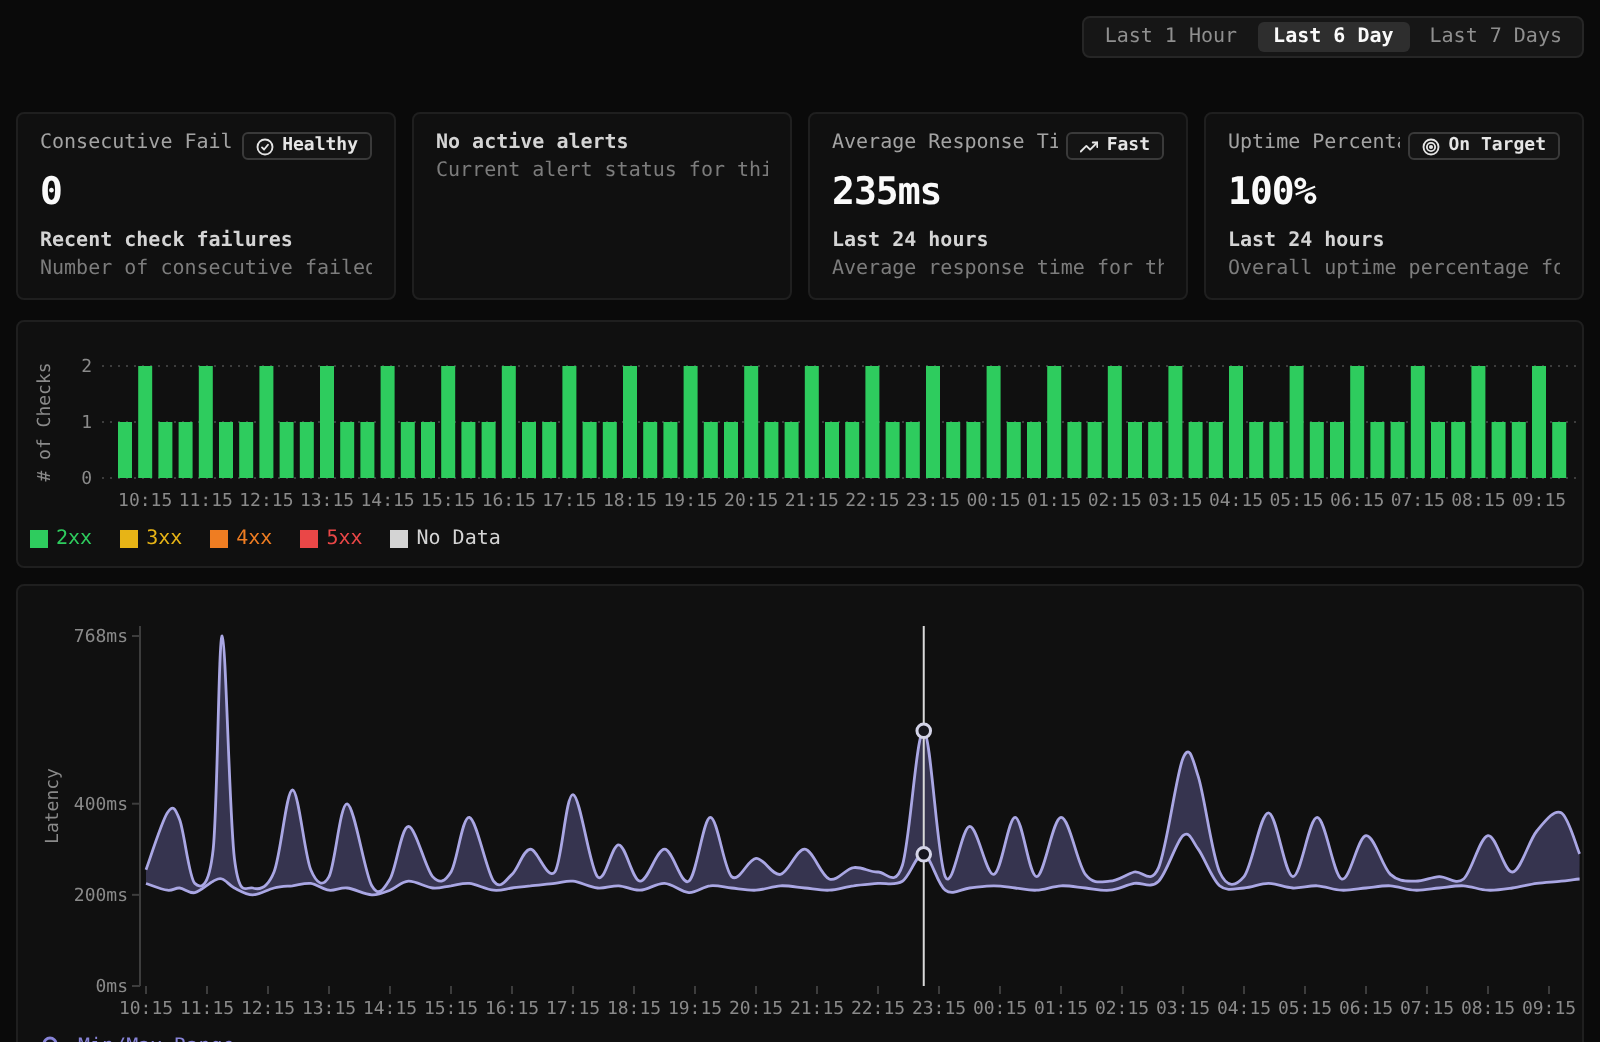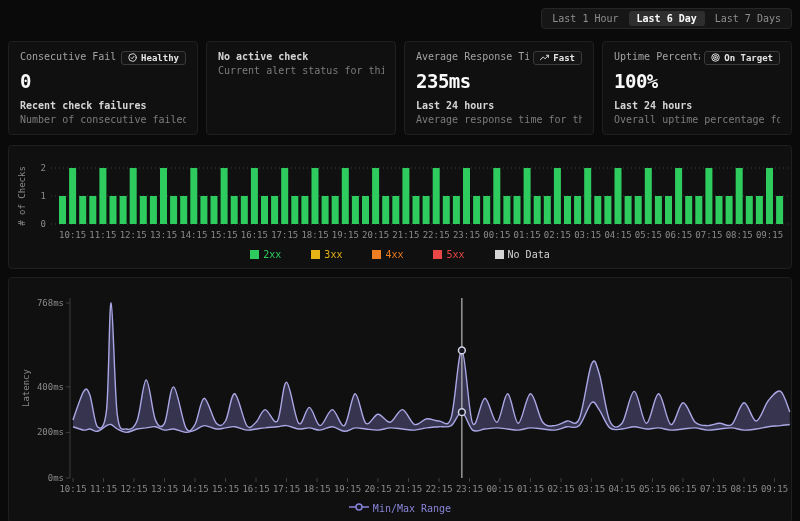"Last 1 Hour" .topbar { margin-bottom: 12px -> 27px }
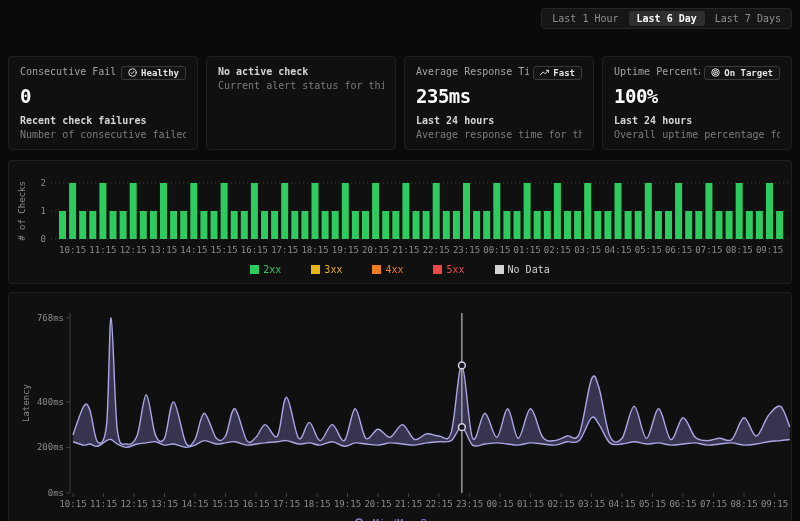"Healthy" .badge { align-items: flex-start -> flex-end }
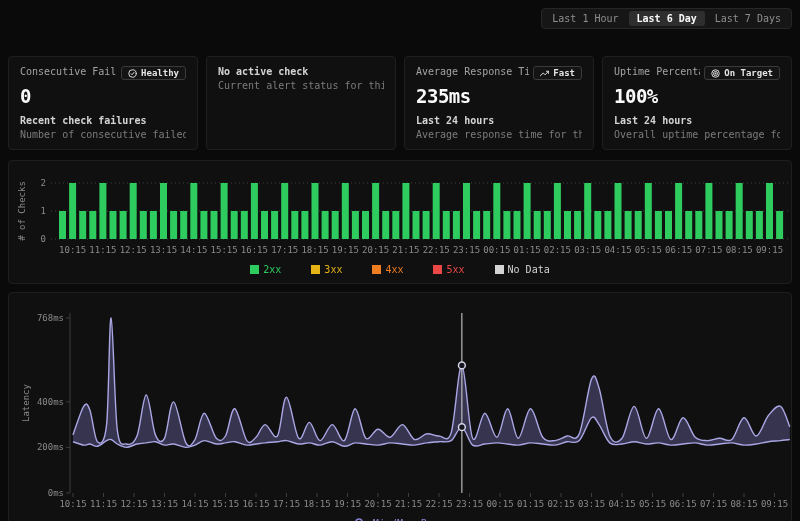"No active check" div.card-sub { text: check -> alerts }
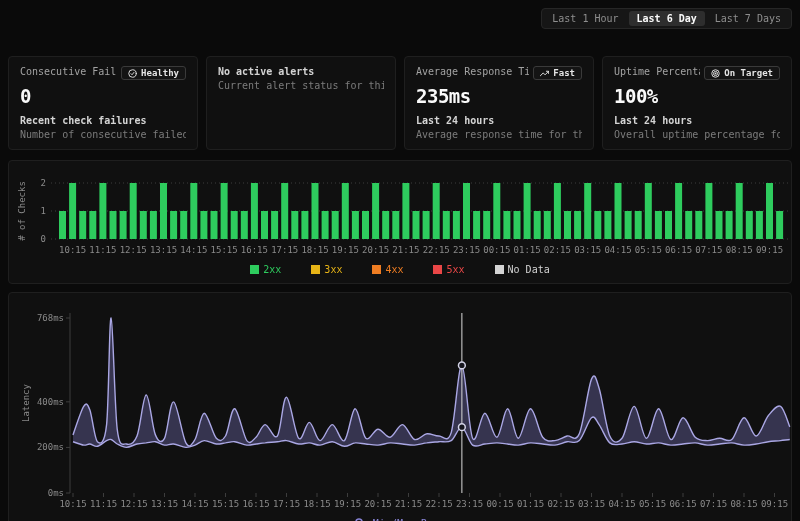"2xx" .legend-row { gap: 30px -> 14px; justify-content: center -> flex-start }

= = = = =

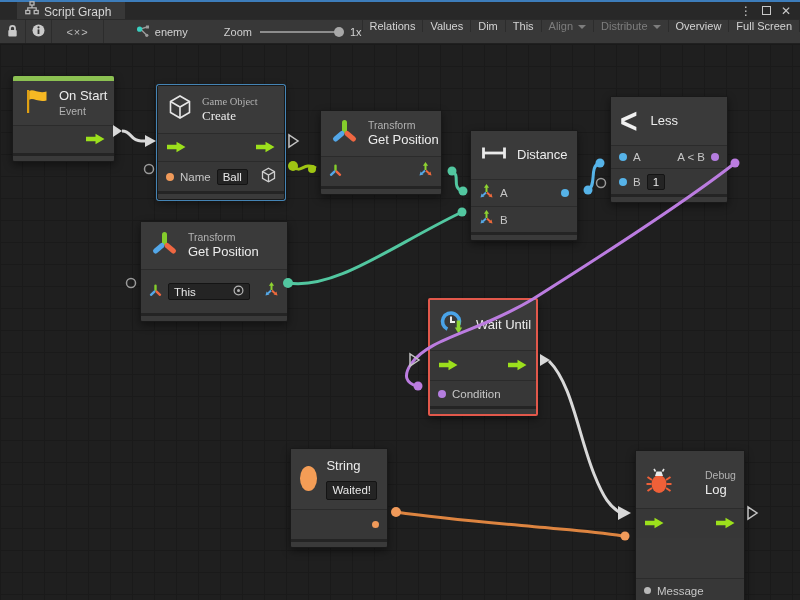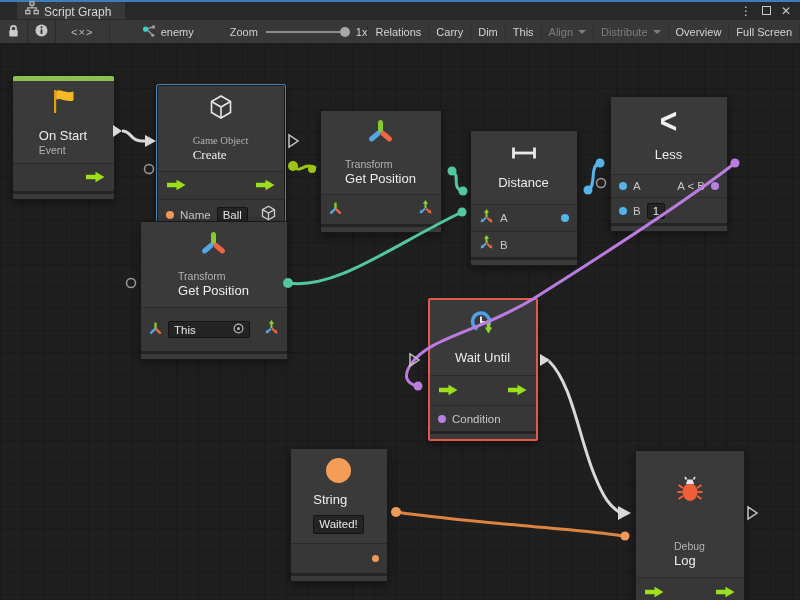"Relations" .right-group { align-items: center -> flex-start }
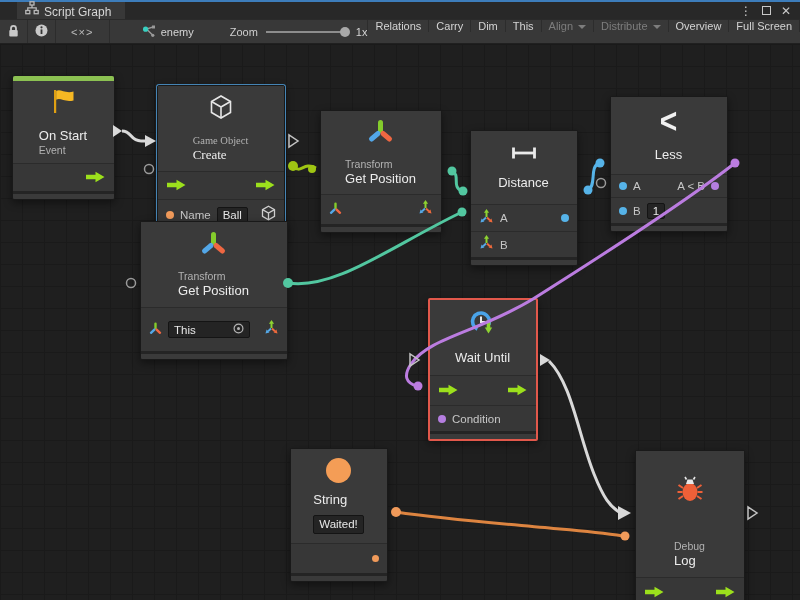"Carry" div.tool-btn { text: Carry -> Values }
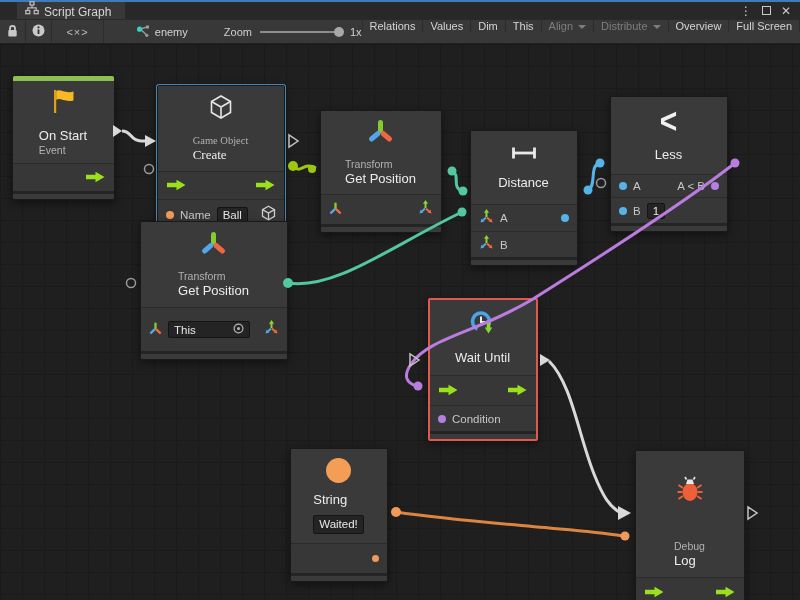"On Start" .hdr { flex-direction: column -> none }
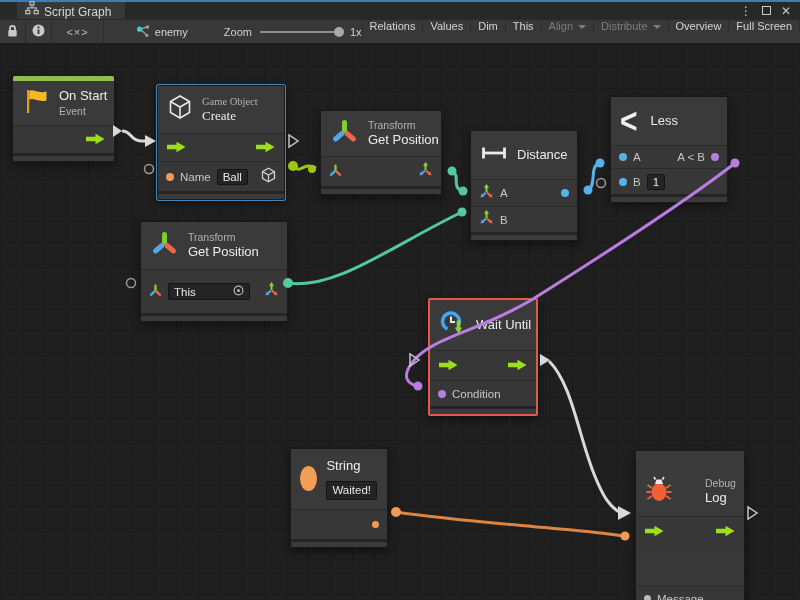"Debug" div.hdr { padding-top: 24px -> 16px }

= = = = =

» TASK OBJECTIVE
Whatever pictures the records hold, omit them; give again exactly the lines from the one containing "text: Carry ->" through the one containing "padding-top: 24px ->".

» ANSWER TO THIS TASK
"Carry" div.tool-btn { text: Carry -> Values }
"On Start" .hdr { flex-direction: column -> none }
"Debug" div.hdr { padding-top: 24px -> 16px }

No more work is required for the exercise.